Weitzel moved to compel arbitration on the matter, under the 2010 separation agreement, but the trial court denied Weitzel’s motion in December 2018, according to the opinion.  The arbitration clause in that agreement stipulates that Weitzel and Brent Coon & Associates would resolve any disputes that arose under the agreement by arbitration, Judge Kelly said.

The law firm argued that the dispute was not covered by the scope of the 2010 agreement, but by another agreement from 2002 which outlined the percentage of fees Weitzel and Gallagher would receive upon a case’s favorable resolution if they referred certain clients.  The panel sided with Weitzel’s argument that the 2010 agreement applies, and that the 2002 agreement was incorporated into the 2010 agreement by reference.

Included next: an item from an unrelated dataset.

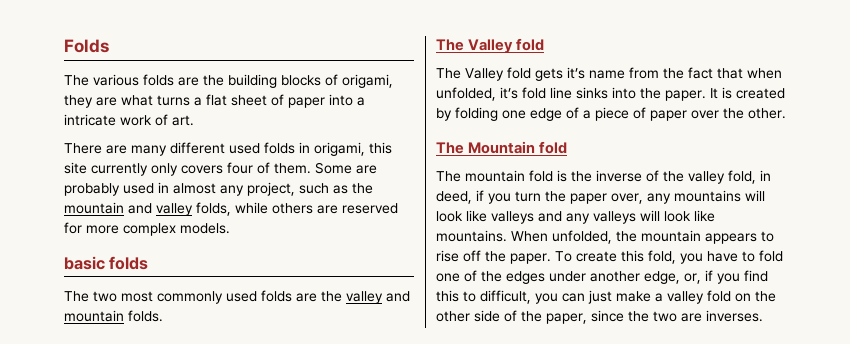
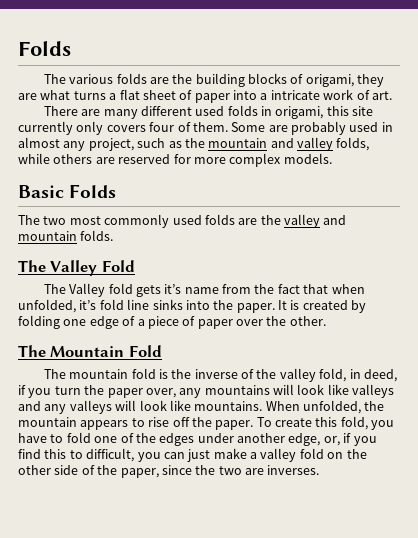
[64,256,149,270] basic folds -> [18,184,117,198] Basic Folds
[516,38,545,51] fold -> [101,260,135,272] Fold
[539,141,568,154] fold -> [128,345,162,357] Fold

“Because BCA and Weitzel agreed that the arbitrator would decide these questions, the trial court should have granted this aspect of Weitzel’s motion so that the dispute, including the extent to which the 2002 agreement was incorporated into the 2010 agreement, could be resolved in arbitration,” Judge Kelly said.  “The parties incorporated the AAA Rules into the 2010 agreement and thus agreed that the arbitrator, not the trial court, would decide gateway issues, including whether their dispute falls under the arbitration clause of the 2010 agreement.”

But the panel said Weitzel did not meet his burden to show the trial court abused its discretion by denying his motion to compel arbitration against Coon, because the signatory to the 2002 and 2010 agreements was Coon’s firm and not Coon himself.